§ WORK TASK:
Search the data below for the string "border". Extract every line that contains it.
=== INPUT FOR THIS TASK ===
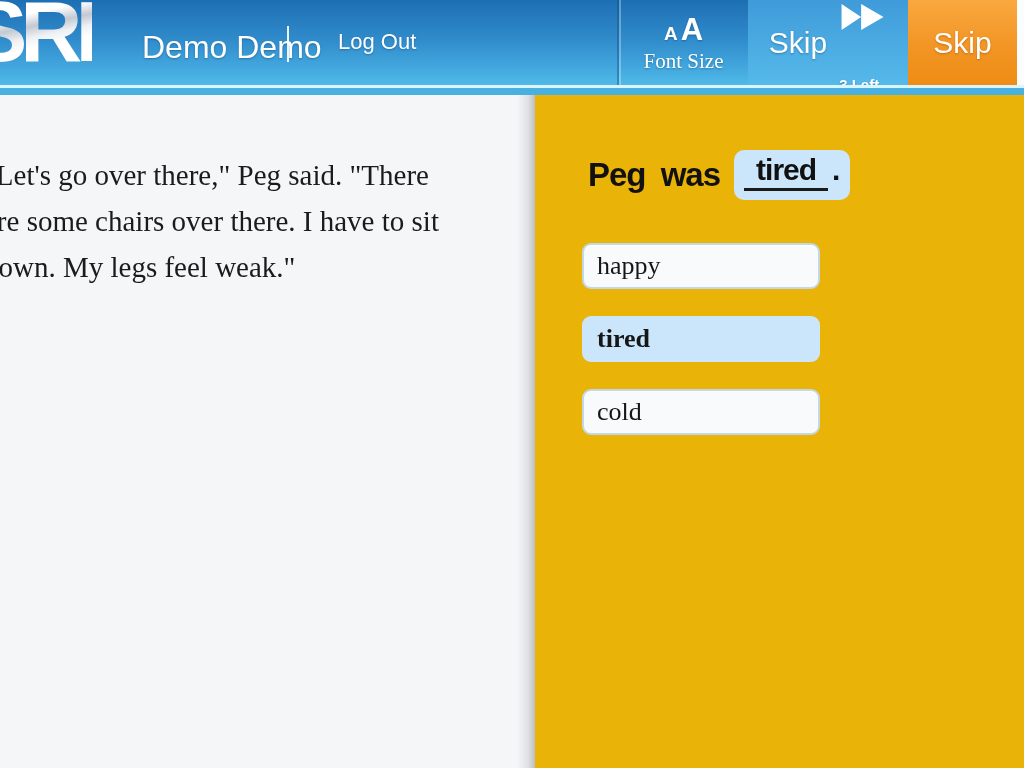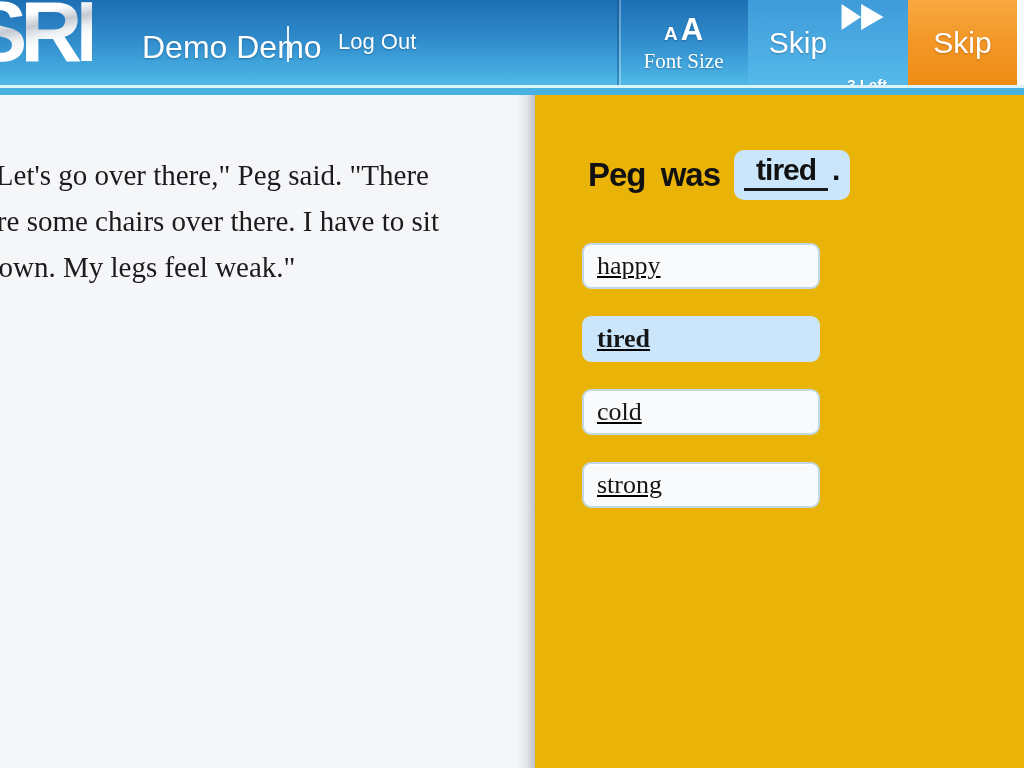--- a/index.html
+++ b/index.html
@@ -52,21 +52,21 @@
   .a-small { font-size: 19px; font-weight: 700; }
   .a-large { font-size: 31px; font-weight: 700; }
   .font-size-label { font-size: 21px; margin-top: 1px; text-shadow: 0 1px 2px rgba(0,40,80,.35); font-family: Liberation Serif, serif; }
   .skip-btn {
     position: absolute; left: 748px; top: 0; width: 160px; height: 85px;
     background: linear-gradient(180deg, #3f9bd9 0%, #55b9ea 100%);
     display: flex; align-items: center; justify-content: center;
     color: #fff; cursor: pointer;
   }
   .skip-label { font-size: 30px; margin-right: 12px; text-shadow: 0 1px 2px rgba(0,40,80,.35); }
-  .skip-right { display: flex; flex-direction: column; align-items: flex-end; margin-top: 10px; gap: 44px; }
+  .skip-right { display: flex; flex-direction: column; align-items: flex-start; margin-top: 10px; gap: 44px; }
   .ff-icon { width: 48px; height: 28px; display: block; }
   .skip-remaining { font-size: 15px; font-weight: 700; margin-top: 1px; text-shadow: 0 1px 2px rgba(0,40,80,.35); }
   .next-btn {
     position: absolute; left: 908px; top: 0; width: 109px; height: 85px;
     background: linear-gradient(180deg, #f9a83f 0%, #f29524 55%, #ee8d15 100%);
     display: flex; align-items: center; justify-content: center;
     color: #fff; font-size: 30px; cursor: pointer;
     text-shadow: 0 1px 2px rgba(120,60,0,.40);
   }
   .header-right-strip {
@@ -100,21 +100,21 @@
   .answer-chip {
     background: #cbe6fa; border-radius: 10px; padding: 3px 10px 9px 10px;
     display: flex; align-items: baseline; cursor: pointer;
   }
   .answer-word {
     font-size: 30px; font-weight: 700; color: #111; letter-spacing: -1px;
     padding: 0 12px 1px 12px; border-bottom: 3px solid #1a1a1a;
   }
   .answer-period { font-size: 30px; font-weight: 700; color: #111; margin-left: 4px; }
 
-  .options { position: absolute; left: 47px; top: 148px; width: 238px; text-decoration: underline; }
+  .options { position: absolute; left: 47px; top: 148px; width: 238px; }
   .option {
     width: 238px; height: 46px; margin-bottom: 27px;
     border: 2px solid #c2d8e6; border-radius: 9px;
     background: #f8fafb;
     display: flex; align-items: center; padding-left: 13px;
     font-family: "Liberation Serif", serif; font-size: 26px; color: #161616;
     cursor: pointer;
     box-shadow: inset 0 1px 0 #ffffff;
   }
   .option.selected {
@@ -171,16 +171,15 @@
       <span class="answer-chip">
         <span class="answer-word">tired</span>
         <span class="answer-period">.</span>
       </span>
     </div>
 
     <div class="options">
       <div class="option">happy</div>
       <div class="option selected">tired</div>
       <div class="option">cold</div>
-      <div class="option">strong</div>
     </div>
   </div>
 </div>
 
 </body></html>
===
§ TASK RESPONSE:
     background: #cbe6fa; border-radius: 10px; padding: 3px 10px 9px 10px;
     padding: 0 12px 1px 12px; border-bottom: 3px solid #1a1a1a;
     border: 2px solid #c2d8e6; border-radius: 9px;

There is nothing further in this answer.